* **TASK**:
The answer must consist of each line below that contains the word "AVAILABLE", copied in full.

* **DATA RECORDS**:

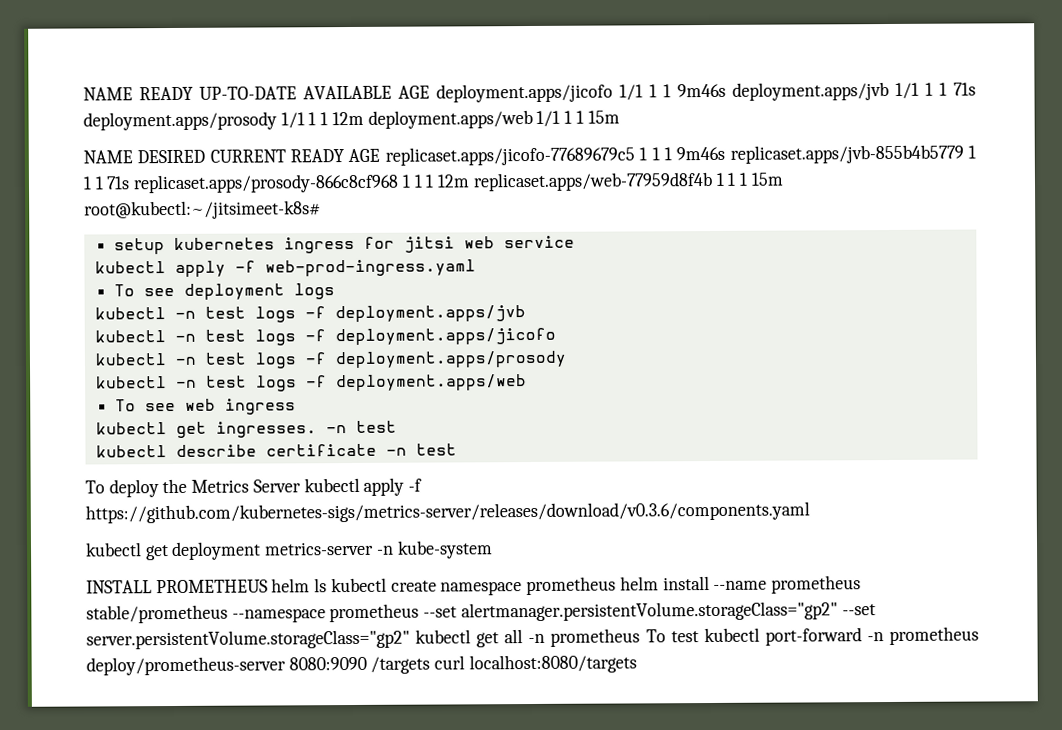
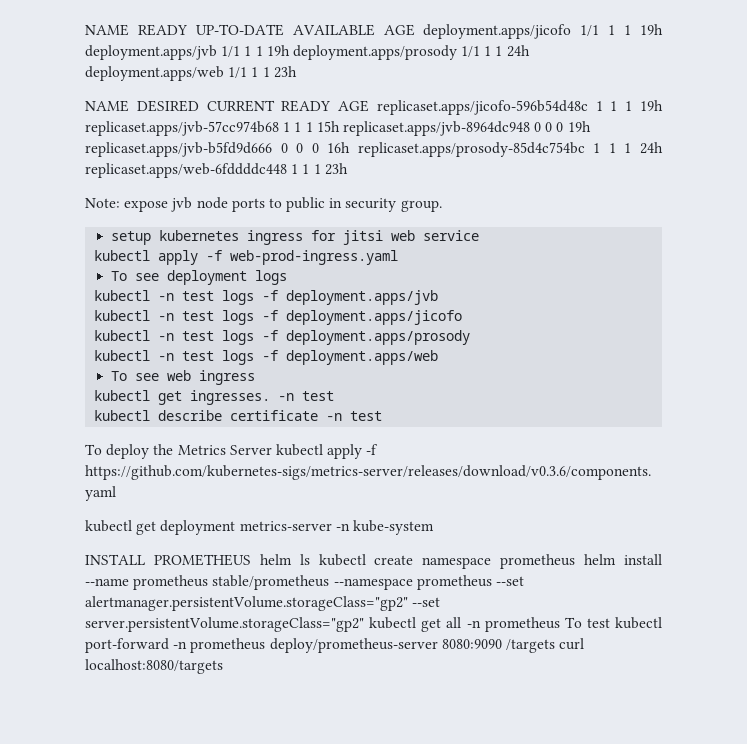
- NAME READY UP-TO-DATE AVAILABLE AGE deployment.apps/jicofo 1/1 1 1 9m46s deployment.apps/jvb 1/1 1 1 71s deployment.apps/prosody 1/1 1 1 12m deployment.apps/web 1/1 1 1 15m
+ NAME READY UP-TO-DATE AVAILABLE AGE deployment.apps/jicofo 1/1 1 1 19h deployment.apps/jvb 1/1 1 1 19h deployment.apps/prosody 1/1 1 1 24h deployment.apps/web 1/1 1 1 23h
- NAME DESIRED CURRENT READY AGE replicaset.apps/jicofo-77689679c5 1 1 1 9m46s replicaset.apps/jvb-855b4b5779 1 1 1 71s replicaset.apps/prosody-866c8cf968 1 1 1 12m replicaset.apps/web-77959d8f4b 1 1 1 15m root@kubectl:~/jitsimeet-k8s#
+ NAME DESIRED CURRENT READY AGE replicaset.apps/jicofo-596b54d48c 1 1 1 19h replicaset.apps/jvb-57cc974b68 1 1 1 15h replicaset.apps/jvb-8964dc948 0 0 0 19h replicaset.apps/jvb-b5fd9d666 0 0 0 16h replicaset.apps/prosody-85d4c754bc 1 1 1 24h replicaset.apps/web-6fddddc448 1 1 1 23h
+ Note: expose jvb node ports to public in security group.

* **ANSWER FOR THIS EXERCISE**:
- NAME READY UP-TO-DATE AVAILABLE AGE deployment.apps/jicofo 1/1 1 1 9m46s deployment.apps/jvb 1/1 1 1 71s deployment.apps/prosody 1/1 1 1 12m deployment.apps/web 1/1 1 1 15m
+ NAME READY UP-TO-DATE AVAILABLE AGE deployment.apps/jicofo 1/1 1 1 19h deployment.apps/jvb 1/1 1 1 19h deployment.apps/prosody 1/1 1 1 24h deployment.apps/web 1/1 1 1 23h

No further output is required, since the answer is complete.